How to Create a More Positive Experience with Teacher Evaluations
With a few exceptions, employees in every industry undergo performance evaluations in some form or another — with the process ranging from quarterly to annually; informal 30-minute feedback sessions or lengthy meetings requiring employees and their managers to fill out forms.
This ritual of evaluating employees as a way to improve performance, productivity and employee satisfaction is nothing new. The process dates back to the 1950s, when governmental officials introduced the Performance Rating Act and the Incentive Awards Act. Under this system, employees who were rated above their peers received incentives — including bonuses and other types of recognition.
For the most part, the whole matter seemed routine until teacher evaluations increasingly came under scrutiny as the government focused on boosting educational outcomes for students. In the midst of criticisms, lawsuits and other legal action, it’s important to maintain a focus on the desired outcome of teacher evaluations — including recognizing outstanding teachers as well as addressing gaps in teacher performance.
Here are 4 ways you can get the focus back on the original purpose of these employee evaluations:
1. Set the stage. The way you initially communicate about teacher evaluations can set the stage for a positive experience or one rife with anxiety. Take the time to clearly outline the purpose of the teacher evaluations, the expectations, the process and the employee’s involvement in his or her own evaluation.

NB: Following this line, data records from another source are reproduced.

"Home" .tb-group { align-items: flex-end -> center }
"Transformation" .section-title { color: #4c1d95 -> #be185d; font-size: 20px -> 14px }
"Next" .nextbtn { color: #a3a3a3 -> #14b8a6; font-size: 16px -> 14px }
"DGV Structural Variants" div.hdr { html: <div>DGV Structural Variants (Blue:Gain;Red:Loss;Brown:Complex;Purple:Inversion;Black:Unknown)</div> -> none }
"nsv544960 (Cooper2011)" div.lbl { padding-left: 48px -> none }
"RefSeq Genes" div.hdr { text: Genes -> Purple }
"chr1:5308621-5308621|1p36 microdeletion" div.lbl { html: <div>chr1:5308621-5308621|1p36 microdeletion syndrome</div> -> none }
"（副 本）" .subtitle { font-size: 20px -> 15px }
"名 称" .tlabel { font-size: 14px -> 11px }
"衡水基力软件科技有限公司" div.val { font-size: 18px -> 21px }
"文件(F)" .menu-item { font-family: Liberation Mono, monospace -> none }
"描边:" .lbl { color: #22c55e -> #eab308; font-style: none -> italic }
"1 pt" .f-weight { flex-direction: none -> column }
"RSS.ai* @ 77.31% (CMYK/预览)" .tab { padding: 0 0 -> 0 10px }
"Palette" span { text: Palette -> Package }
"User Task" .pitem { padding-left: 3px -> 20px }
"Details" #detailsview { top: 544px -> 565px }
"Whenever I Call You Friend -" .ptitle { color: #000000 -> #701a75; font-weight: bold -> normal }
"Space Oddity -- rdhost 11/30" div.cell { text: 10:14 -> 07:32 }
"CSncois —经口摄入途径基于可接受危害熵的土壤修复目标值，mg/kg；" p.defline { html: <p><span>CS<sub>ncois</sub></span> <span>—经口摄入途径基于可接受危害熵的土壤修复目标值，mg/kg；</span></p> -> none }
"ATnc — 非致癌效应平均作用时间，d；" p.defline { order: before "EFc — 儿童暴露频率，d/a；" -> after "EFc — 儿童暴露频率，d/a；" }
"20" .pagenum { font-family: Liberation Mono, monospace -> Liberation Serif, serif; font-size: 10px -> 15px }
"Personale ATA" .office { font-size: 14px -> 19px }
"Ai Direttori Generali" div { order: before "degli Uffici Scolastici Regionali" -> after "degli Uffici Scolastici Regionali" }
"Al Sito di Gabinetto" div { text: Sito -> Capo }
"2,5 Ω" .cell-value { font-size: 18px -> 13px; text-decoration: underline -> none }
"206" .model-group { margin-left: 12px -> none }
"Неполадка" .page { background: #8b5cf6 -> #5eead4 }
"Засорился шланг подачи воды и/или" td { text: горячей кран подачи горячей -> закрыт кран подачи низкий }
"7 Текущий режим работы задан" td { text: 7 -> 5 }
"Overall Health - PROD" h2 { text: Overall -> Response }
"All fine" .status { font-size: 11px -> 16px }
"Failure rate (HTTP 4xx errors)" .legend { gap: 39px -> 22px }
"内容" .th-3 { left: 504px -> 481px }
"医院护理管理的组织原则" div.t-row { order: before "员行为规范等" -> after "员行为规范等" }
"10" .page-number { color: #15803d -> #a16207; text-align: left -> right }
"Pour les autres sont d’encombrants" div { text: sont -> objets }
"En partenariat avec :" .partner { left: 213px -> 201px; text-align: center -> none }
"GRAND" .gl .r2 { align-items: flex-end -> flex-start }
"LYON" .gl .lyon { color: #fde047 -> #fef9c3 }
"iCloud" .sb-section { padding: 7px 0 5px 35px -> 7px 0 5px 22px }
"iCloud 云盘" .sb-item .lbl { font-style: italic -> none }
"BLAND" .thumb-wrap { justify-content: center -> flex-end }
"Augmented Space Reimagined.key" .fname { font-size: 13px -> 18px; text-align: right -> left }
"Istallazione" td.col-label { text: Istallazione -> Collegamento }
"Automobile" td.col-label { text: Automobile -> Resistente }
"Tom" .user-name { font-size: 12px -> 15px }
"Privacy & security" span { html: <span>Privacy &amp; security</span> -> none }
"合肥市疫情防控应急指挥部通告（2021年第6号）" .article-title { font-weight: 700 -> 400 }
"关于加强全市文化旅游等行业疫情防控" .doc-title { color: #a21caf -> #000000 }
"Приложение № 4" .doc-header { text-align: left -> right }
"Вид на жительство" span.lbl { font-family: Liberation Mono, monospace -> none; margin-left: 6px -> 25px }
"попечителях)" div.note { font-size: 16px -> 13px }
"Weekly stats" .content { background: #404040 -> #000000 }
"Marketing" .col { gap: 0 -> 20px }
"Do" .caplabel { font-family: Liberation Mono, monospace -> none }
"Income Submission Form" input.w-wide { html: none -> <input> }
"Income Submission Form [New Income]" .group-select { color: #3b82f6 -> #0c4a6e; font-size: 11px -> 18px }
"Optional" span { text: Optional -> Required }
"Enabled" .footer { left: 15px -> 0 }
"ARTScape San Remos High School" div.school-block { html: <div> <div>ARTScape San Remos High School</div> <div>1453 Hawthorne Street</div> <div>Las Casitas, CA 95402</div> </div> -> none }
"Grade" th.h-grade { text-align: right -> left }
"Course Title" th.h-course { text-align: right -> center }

2. Focus on the progress, not process. With all the debate raging about teacher evaluations, it’s hard for anyone in an education profession to think of anything but process when performance evaluations are mentioned. As human resources professionals put it, focus on the progress — not the process. As HRMorning.com puts it, too many reviews fail to include discussions on advancement opportunities for the teachers undergoing evaluations — or what they need to do to advance in their careers.
3. Make it a conversation. Part of the reluctance to undergo teacher evaluations can be attributed to processes that only involve the evaluator giving feedback. Give the employee opportunity to give input on how they perceive their own performance, as well as the chance to respond to the evaluator’s feedback.
4. Be direct. Clearly state where the employee needs to improve in his or her performance. These points should be actionable — not vague. Outline a plan that will help the employee understand the measures that needed to be taken to improve performance.